- _What is being asked_:
After removing every image, reproduce the data exactly as it appears.

Information shown below:

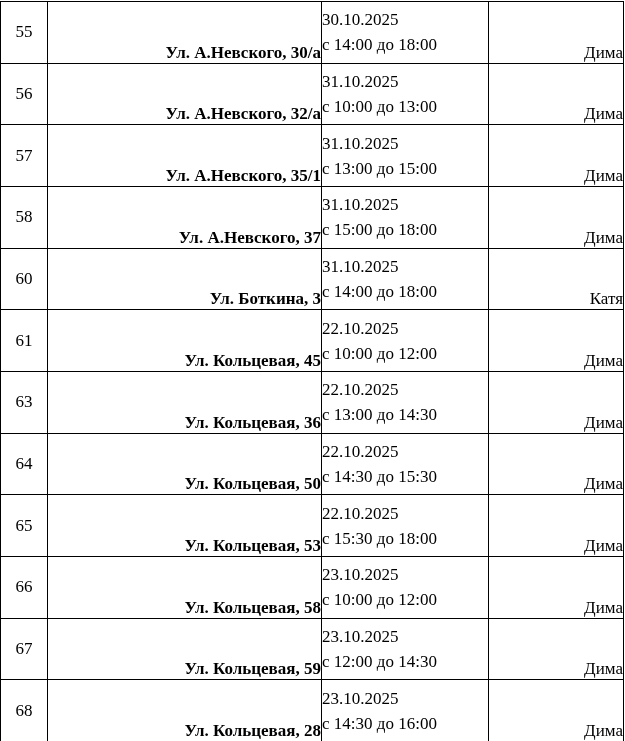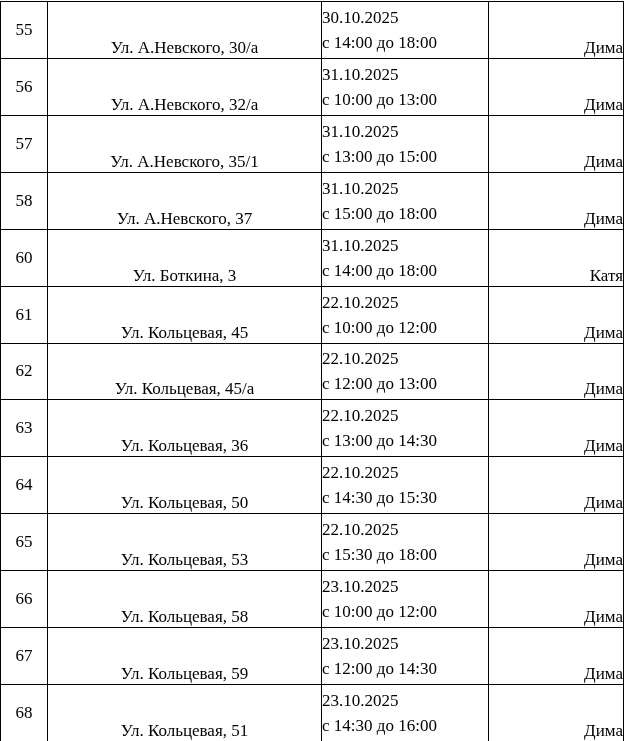"Ул. А.Невского, 30/а" td.cell-addr { font-weight: none -> bold; text-align: center -> right }
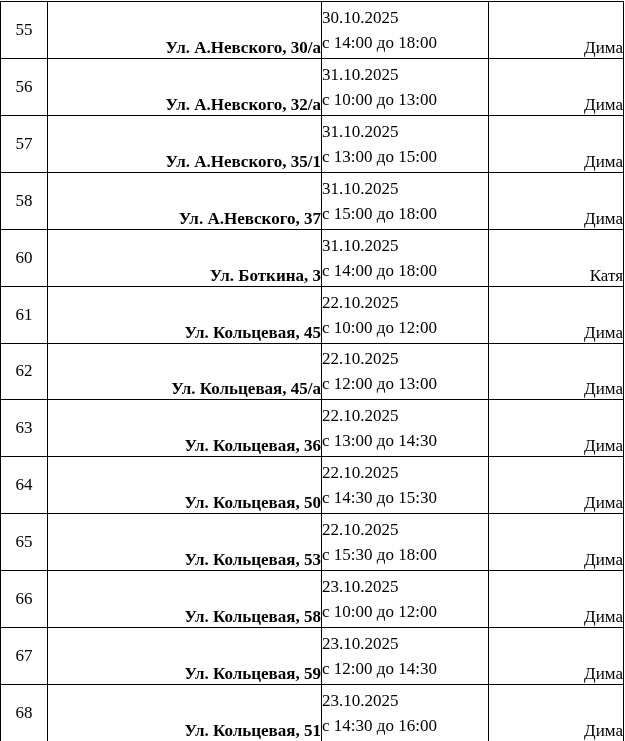"62" tr { html: <tr> <td>62</td> <td>Ул. Кольцевая, 45/а</td> <td> <div>22.10.2025</div> <div>с 12:00 до 13:00</div> </td> <td>Дима</td> </tr> -> none }
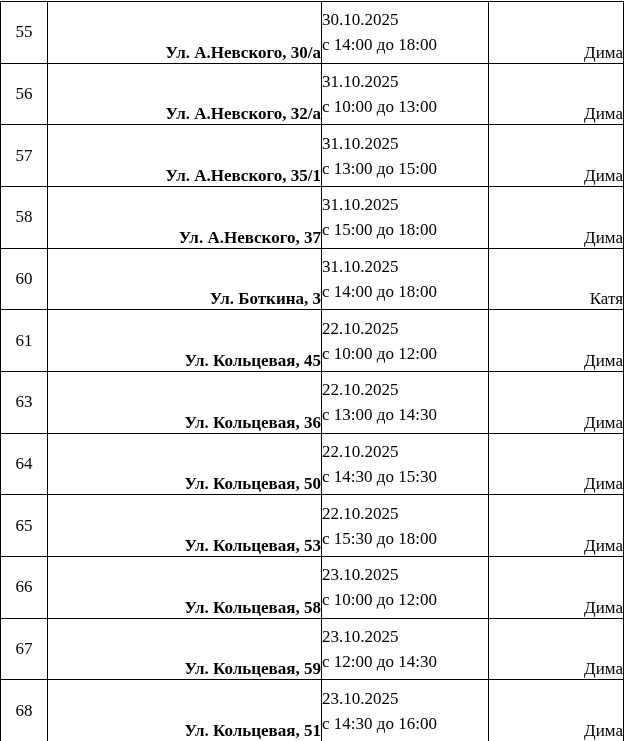"Ул. Кольцевая, 51" td.cell-addr { text: 51 -> 28 }
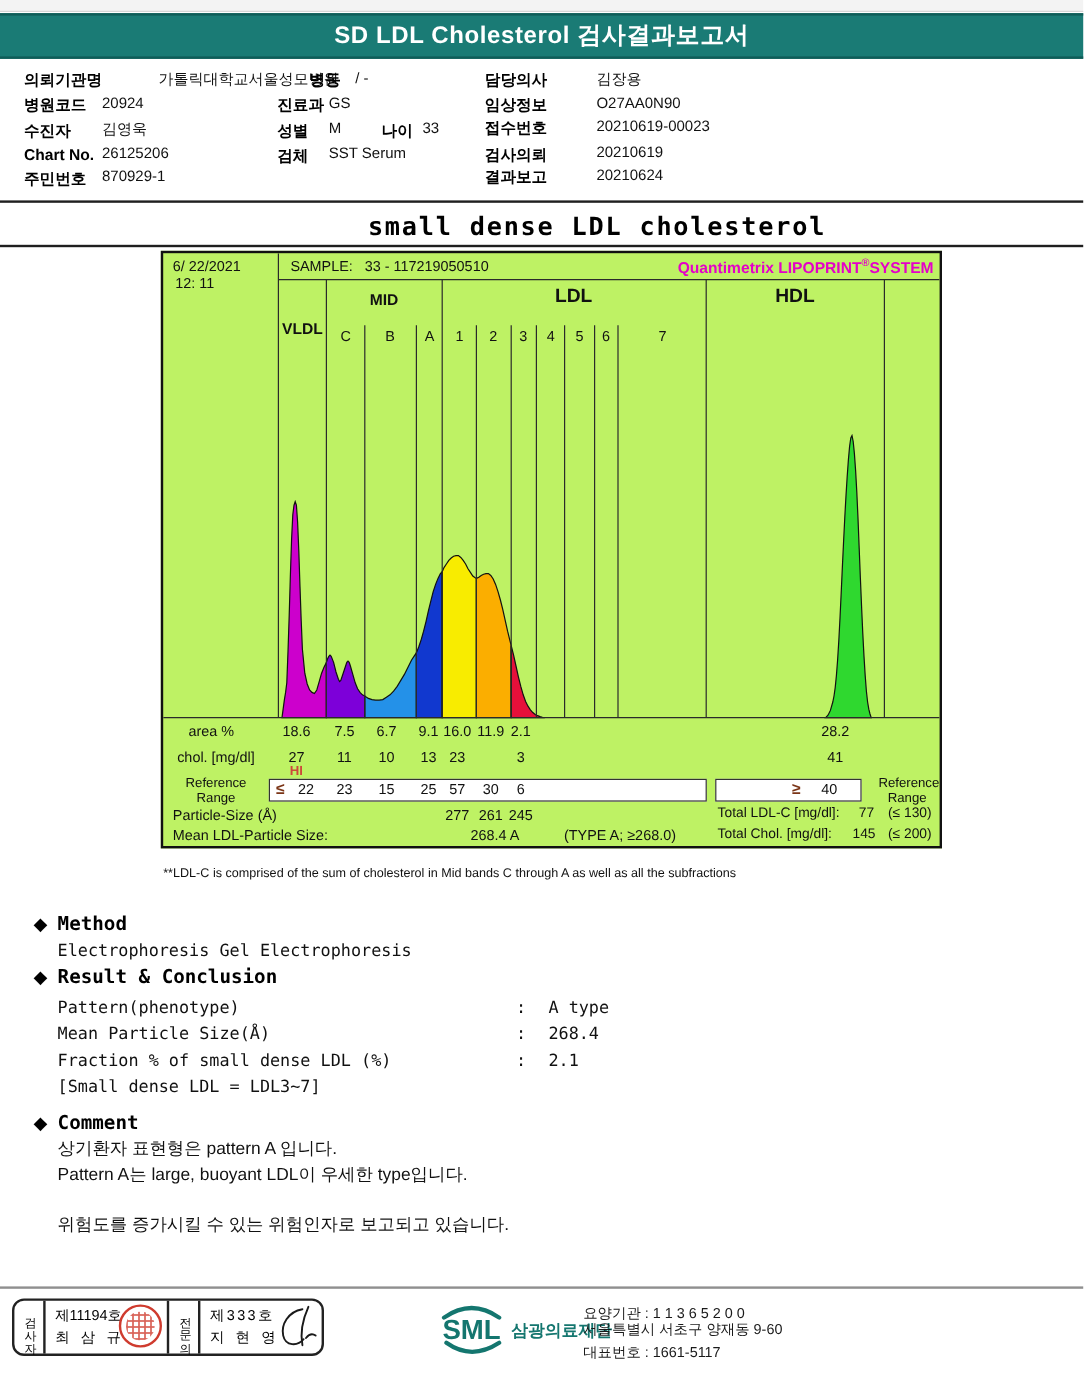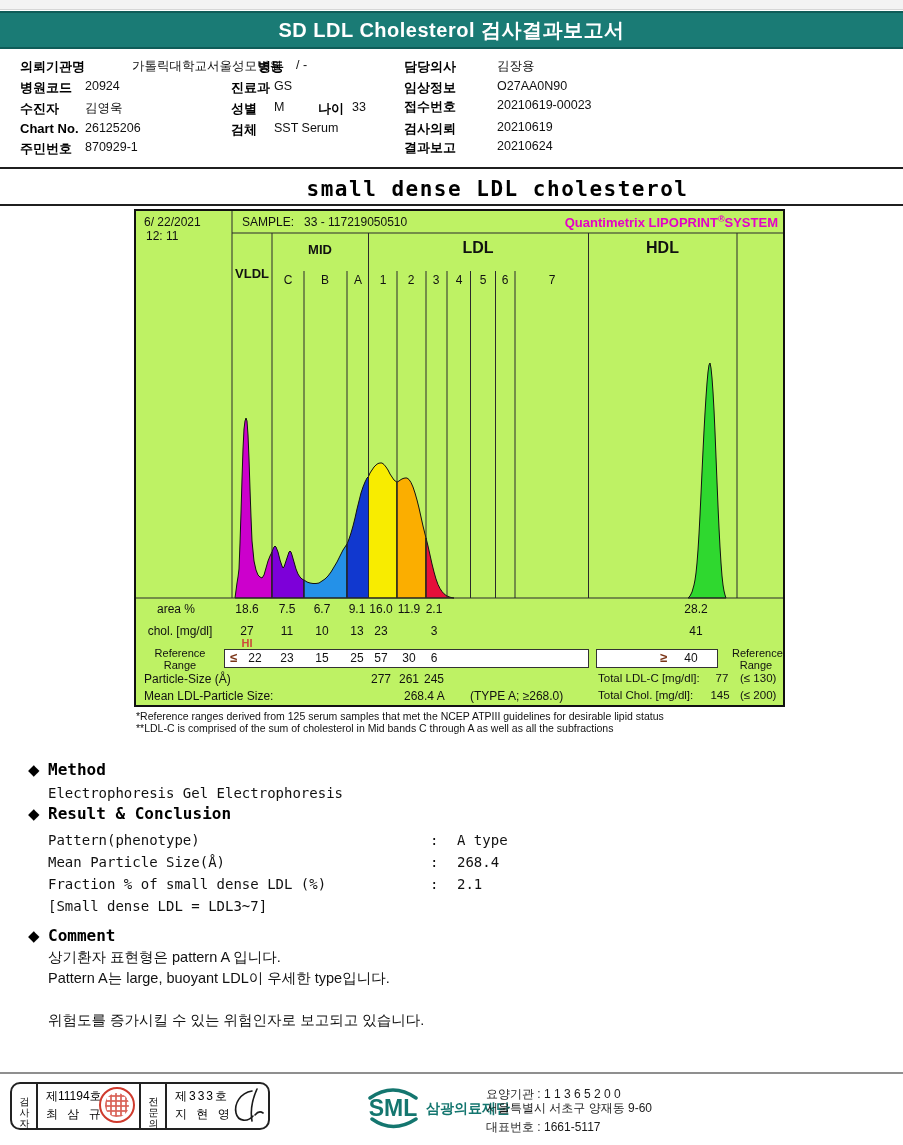"268.4 A" span.abs { left: 268px -> 256px }
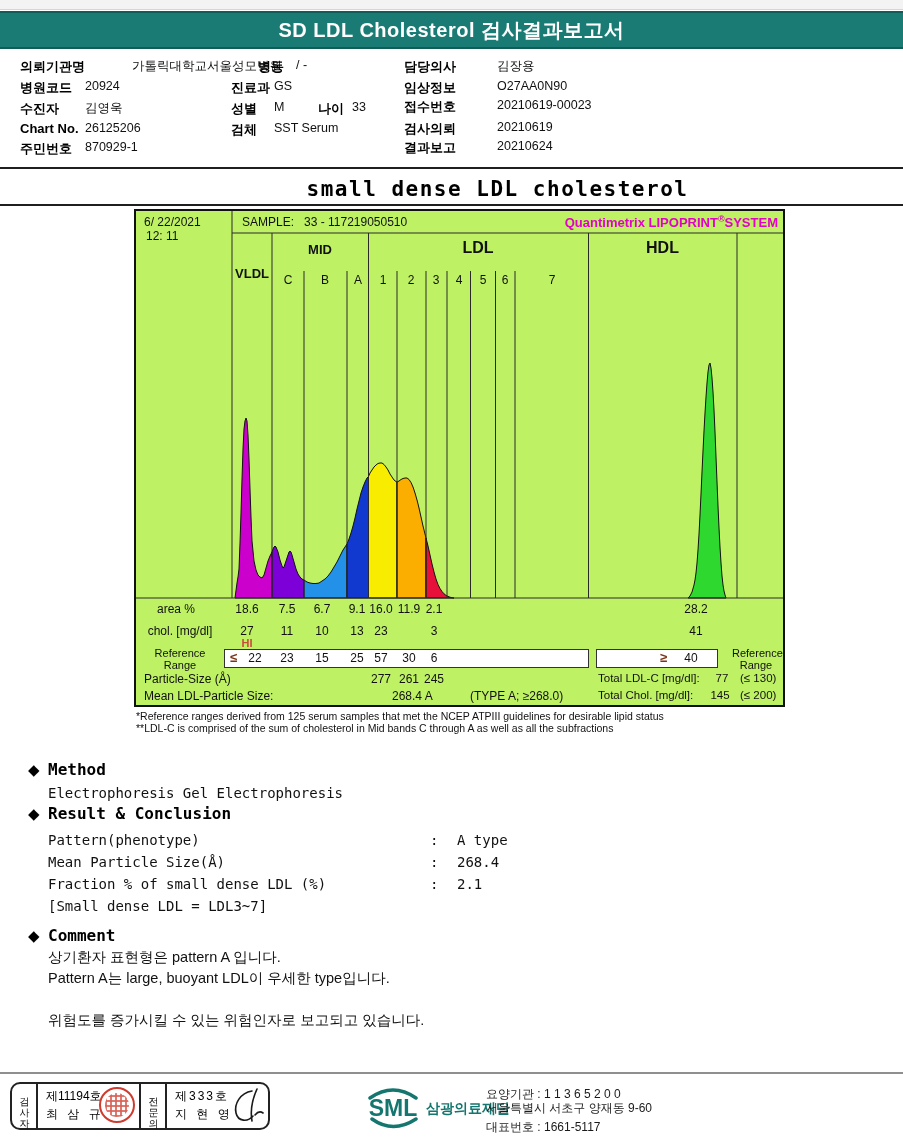"*Reference ranges derived from 125" div.abs { html: <div>*Reference ranges derived from 125 serum samples that met the NCEP ATPIII guidelines for desirable lipid status</div> -> none }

End of Information shown.

- _Exercise answer_:
"Ул. А.Невского, 30/а" td.cell-addr { font-weight: none -> bold; text-align: center -> right }
"62" tr { html: <tr> <td>62</td> <td>Ул. Кольцевая, 45/а</td> <td> <div>22.10.2025</div> <div>с 12:00 до 13:00</div> </td> <td>Дима</td> </tr> -> none }
"Ул. Кольцевая, 51" td.cell-addr { text: 51 -> 28 }
"268.4 A" span.abs { left: 268px -> 256px }
"*Reference ranges derived from 125" div.abs { html: <div>*Reference ranges derived from 125 serum samples that met the NCEP ATPIII guidelines for desirable lipid status</div> -> none }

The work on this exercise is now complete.